__Change listing data__:
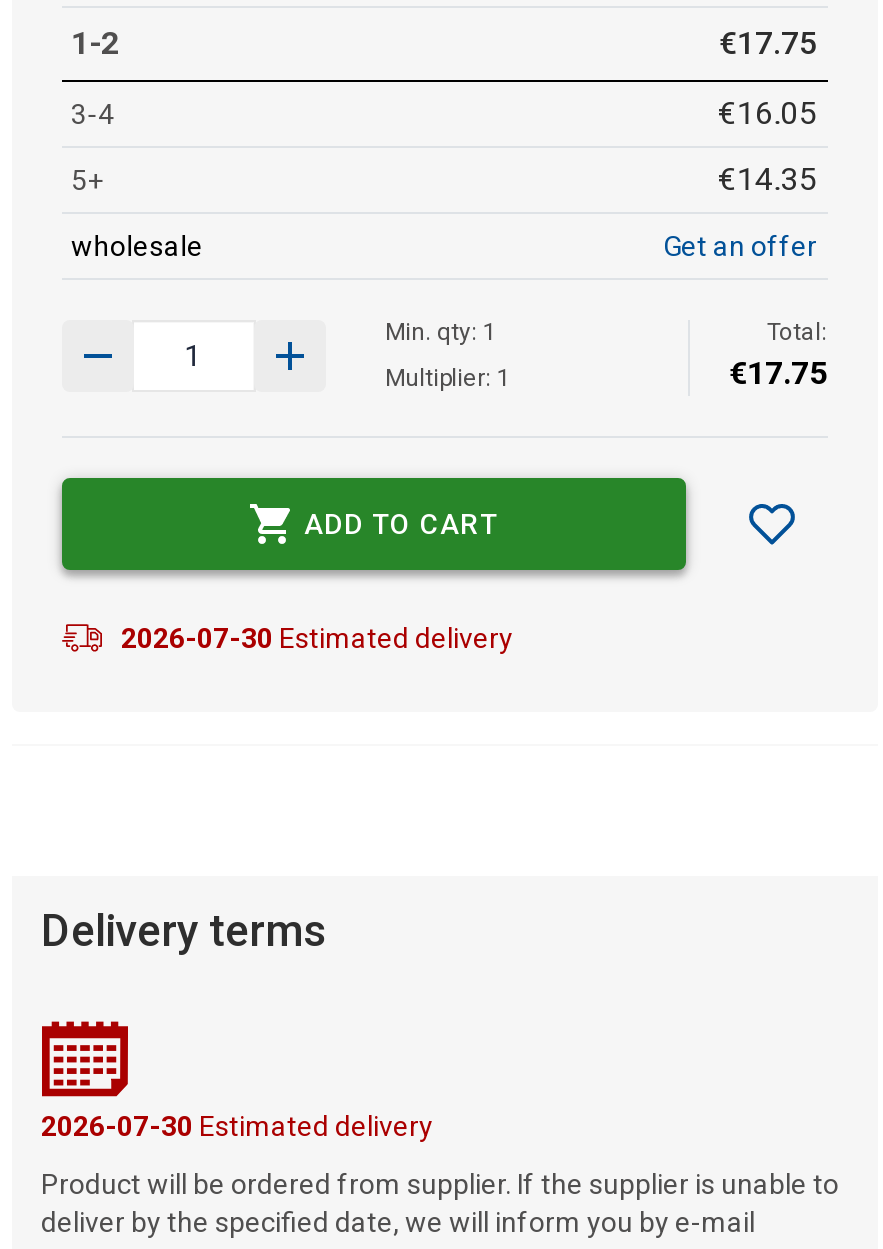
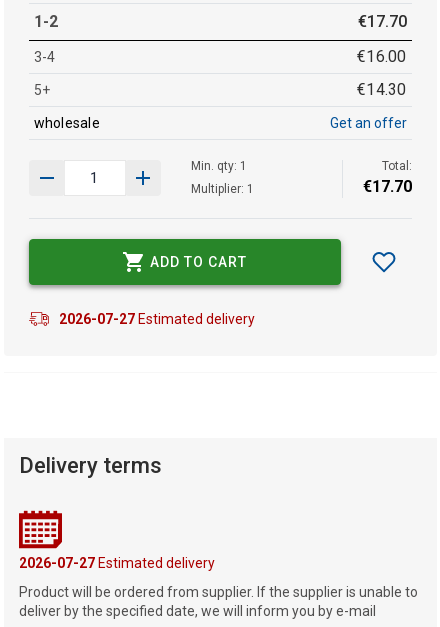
- €17.75
+ €17.70

- €16.05
+ €16.00

- €14.35
+ €14.30

- €17.75
+ €17.70

- 2026-07-30 Estimated delivery
+ 2026-07-27 Estimated delivery

- 2026-07-30 Estimated delivery
+ 2026-07-27 Estimated delivery
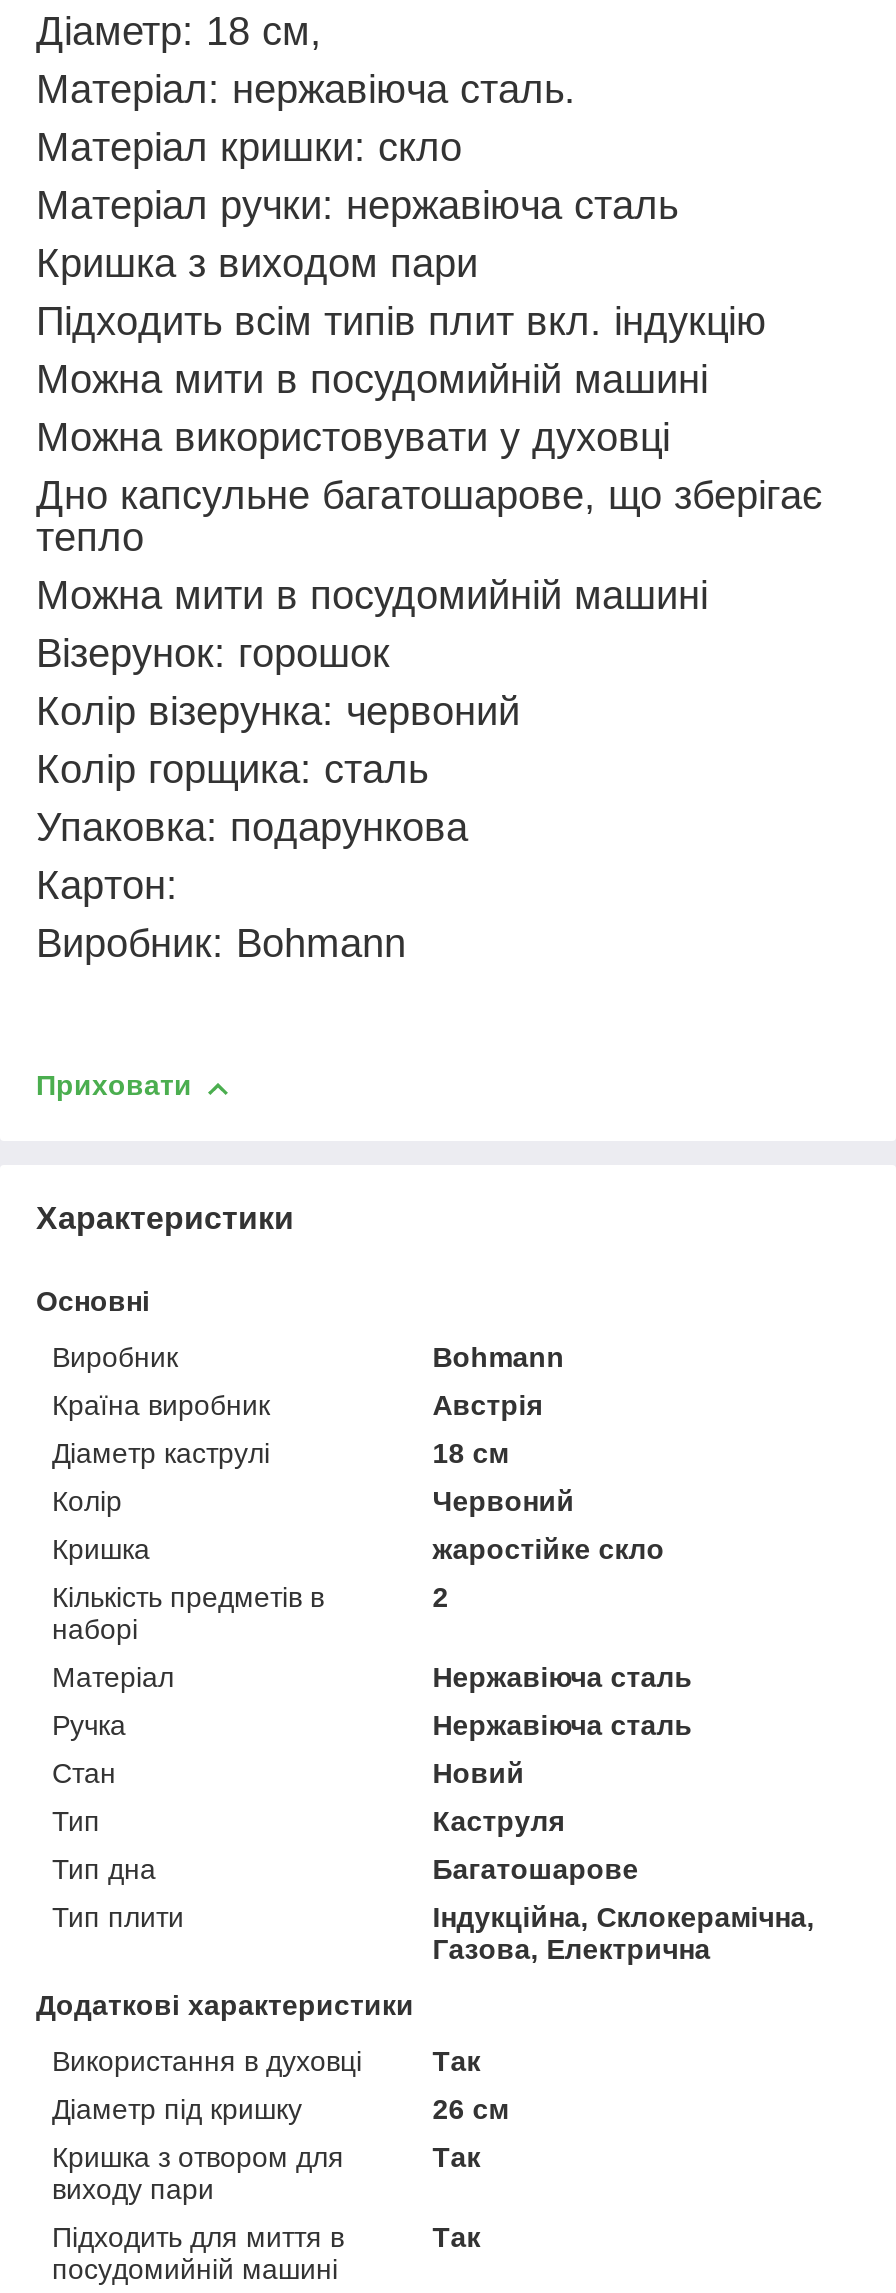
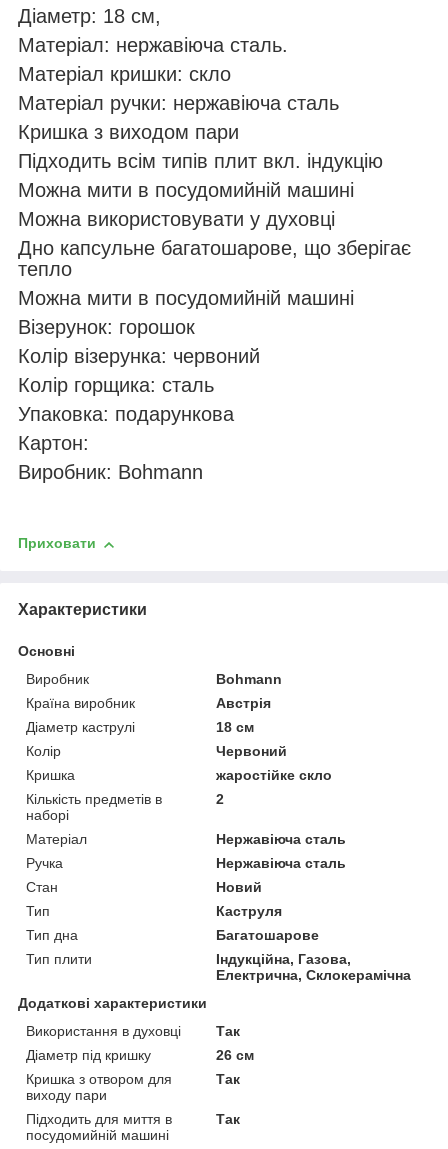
- Індукційна, Склокерамічна,
- Газова, Електрична
+ Індукційна, Газова,
+ Електрична, Склокерамічна
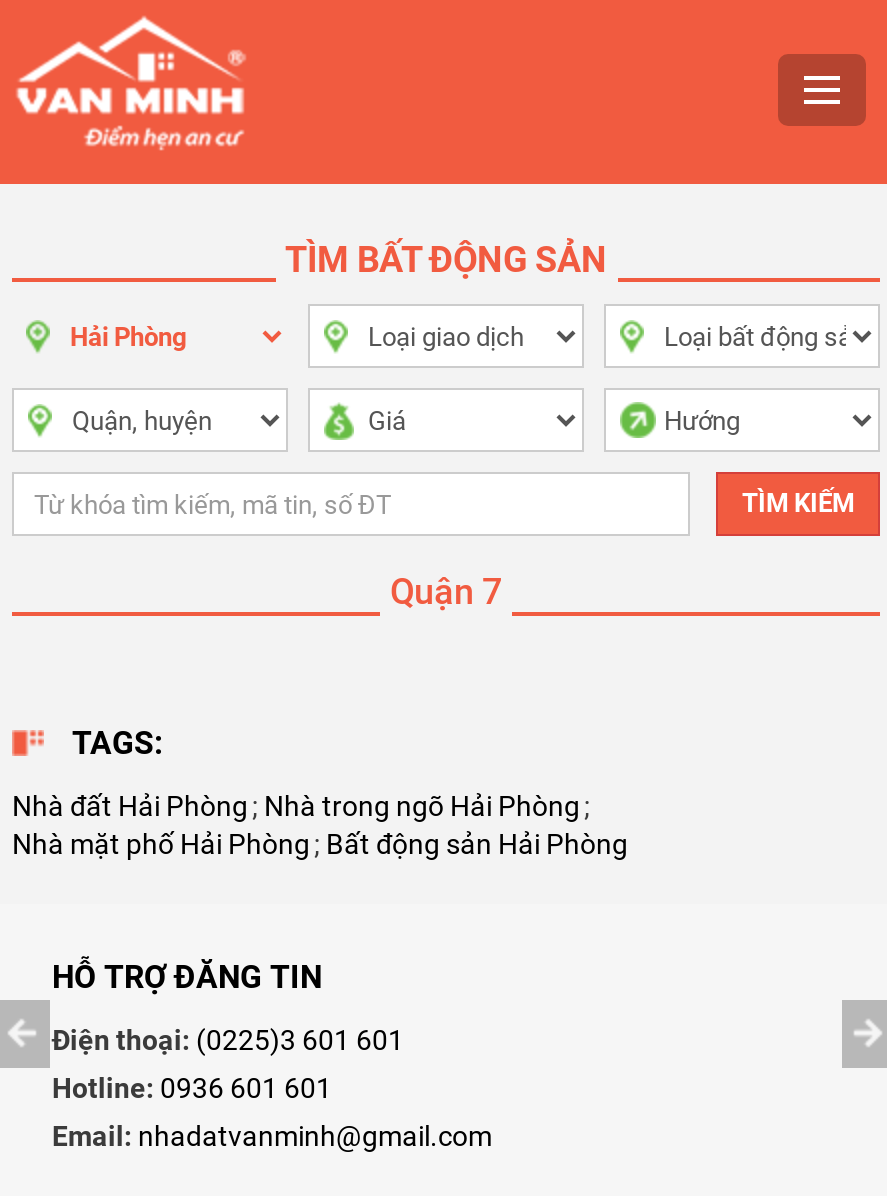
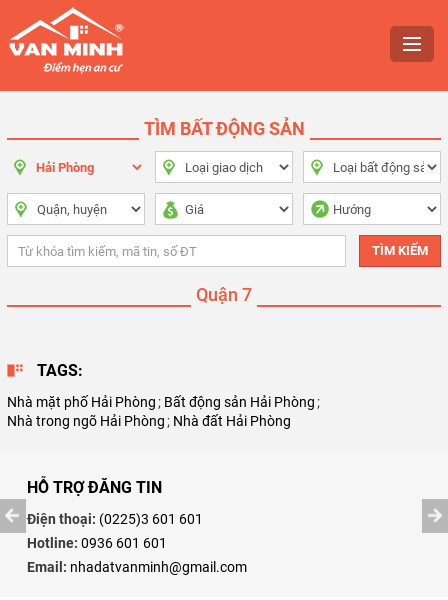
- Nhà đất Hải Phòng ; Nhà trong ngõ Hải Phòng ;
- Nhà mặt phố Hải Phòng ; Bất động sản Hải Phòng
+ Nhà mặt phố Hải Phòng ; Bất động sản Hải Phòng ;
+ Nhà trong ngõ Hải Phòng ; Nhà đất Hải Phòng
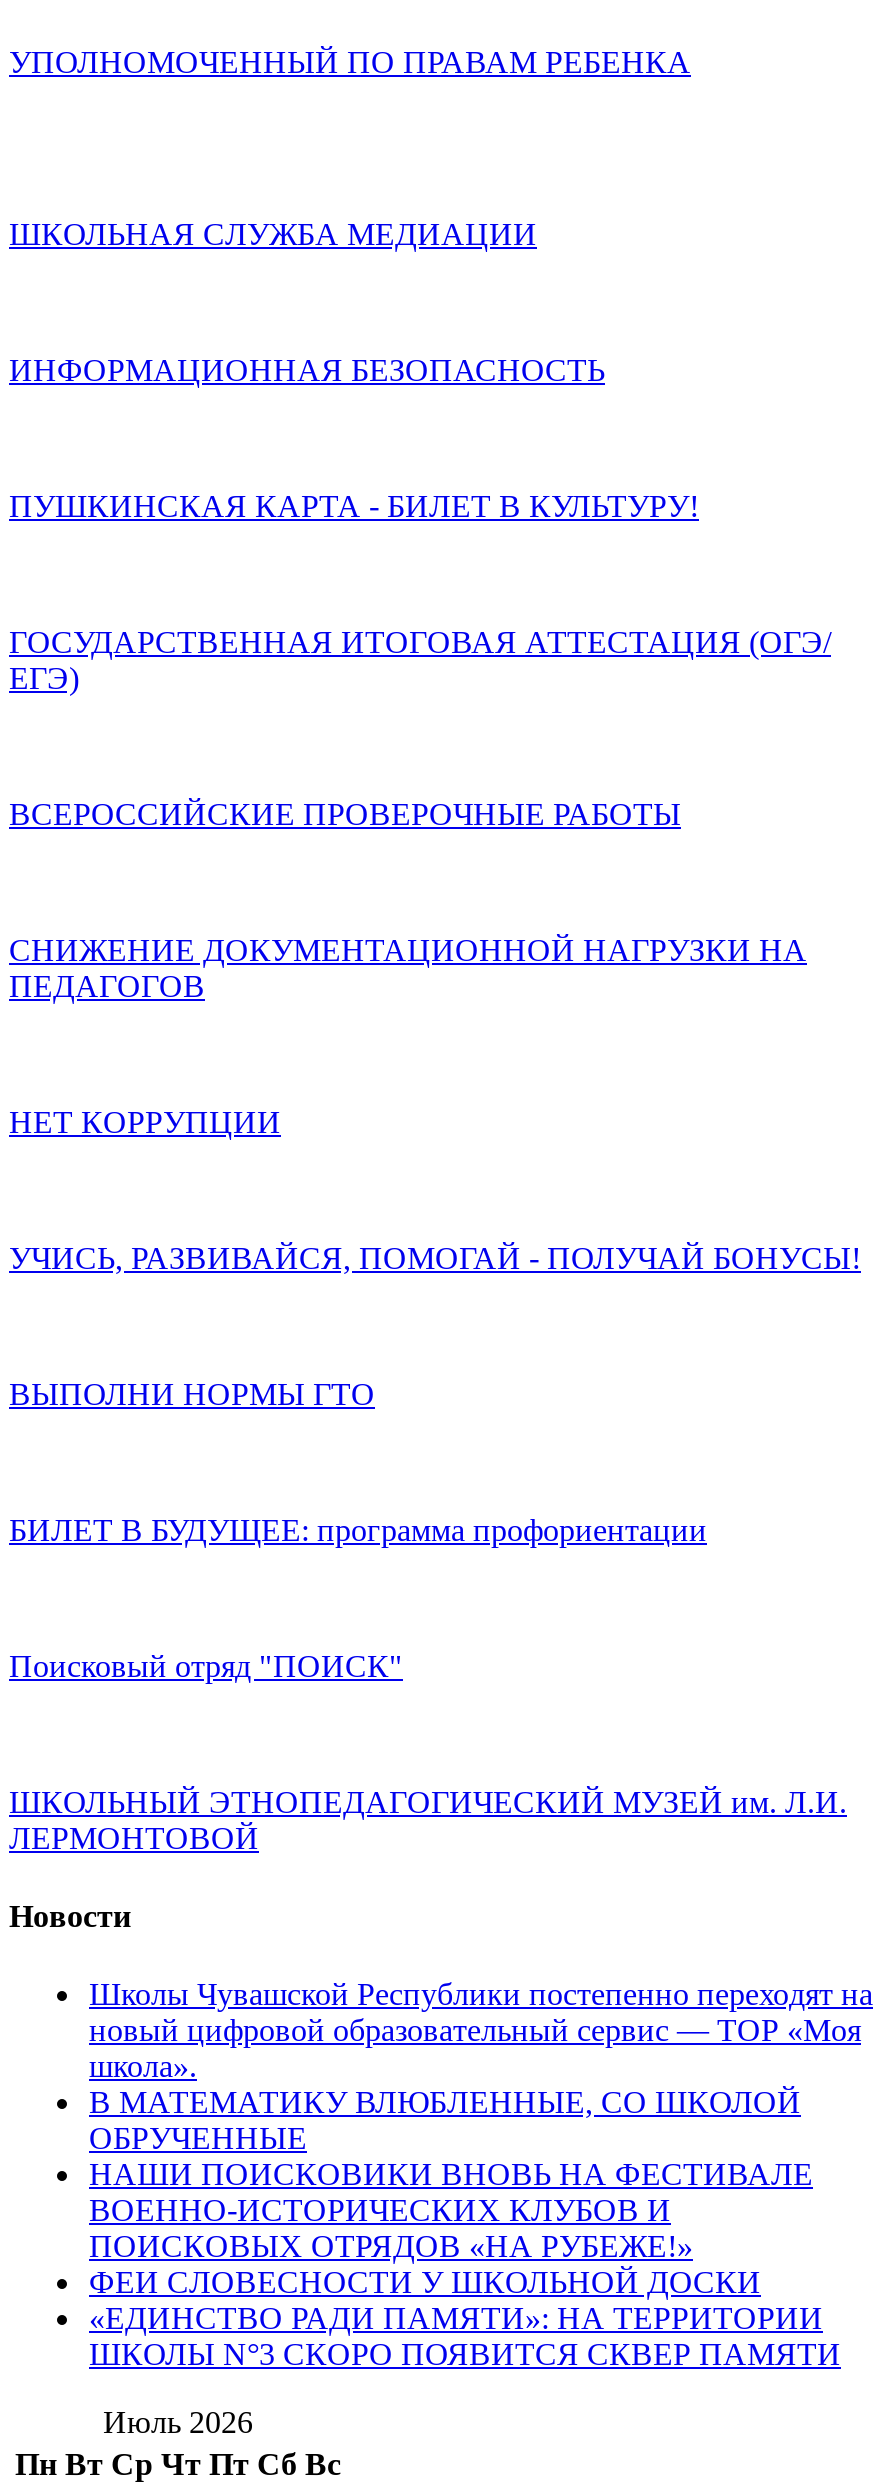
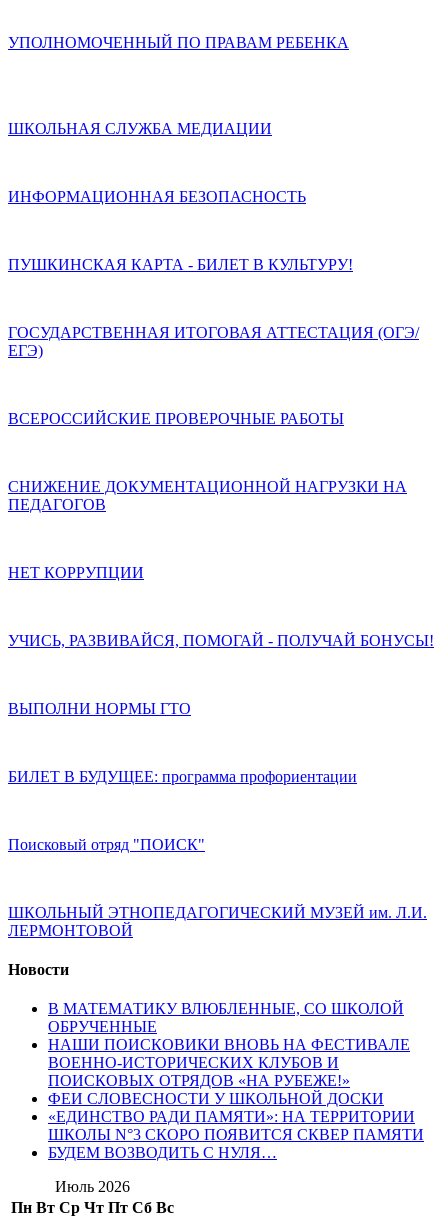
- Школы Чувашской Республики постепенно переходят на
- новый цифровой образовательный сервис — ТОР «Моя
- школа».

moved up: В МАТЕМАТИКУ ВЛЮБЛЕННЫЕ, СО ШКОЛОЙ | ОБРУЧЕННЫЕ | НАШИ ПОИСКОВИКИ ВНОВЬ НА ФЕСТИВАЛЕ | ВОЕННО-ИСТОРИЧЕСКИХ КЛУБОВ И | ПОИСКОВЫХ ОТРЯДОВ «НА РУБЕЖЕ!» | ФЕИ СЛОВЕСНОСТИ У ШКОЛЬНОЙ ДОСКИ | «ЕДИНСТВО РАДИ ПАМЯТИ»: НА ТЕРРИТОРИИ | ШКОЛЫ N°3 СКОРО ПОЯВИТСЯ СКВЕР ПАМЯТИ

+ БУДЕМ ВОЗВОДИТЬ С НУЛЯ…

__TASK DETAILS__: Print every record exactly, without the pictures.

__RESPONSE__:
- €17.75
+ €17.70

- €16.05
+ €16.00

- €14.35
+ €14.30

- €17.75
+ €17.70

- 2026-07-30 Estimated delivery
+ 2026-07-27 Estimated delivery

- 2026-07-30 Estimated delivery
+ 2026-07-27 Estimated delivery
- Індукційна, Склокерамічна,
- Газова, Електрична
+ Індукційна, Газова,
+ Електрична, Склокерамічна
- Nhà đất Hải Phòng ; Nhà trong ngõ Hải Phòng ;
- Nhà mặt phố Hải Phòng ; Bất động sản Hải Phòng
+ Nhà mặt phố Hải Phòng ; Bất động sản Hải Phòng ;
+ Nhà trong ngõ Hải Phòng ; Nhà đất Hải Phòng
- Школы Чувашской Республики постепенно переходят на
- новый цифровой образовательный сервис — ТОР «Моя
- школа».

moved up: В МАТЕМАТИКУ ВЛЮБЛЕННЫЕ, СО ШКОЛОЙ | ОБРУЧЕННЫЕ | НАШИ ПОИСКОВИКИ ВНОВЬ НА ФЕСТИВАЛЕ | ВОЕННО-ИСТОРИЧЕСКИХ КЛУБОВ И | ПОИСКОВЫХ ОТРЯДОВ «НА РУБЕЖЕ!» | ФЕИ СЛОВЕСНОСТИ У ШКОЛЬНОЙ ДОСКИ | «ЕДИНСТВО РАДИ ПАМЯТИ»: НА ТЕРРИТОРИИ | ШКОЛЫ N°3 СКОРО ПОЯВИТСЯ СКВЕР ПАМЯТИ

+ БУДЕМ ВОЗВОДИТЬ С НУЛЯ…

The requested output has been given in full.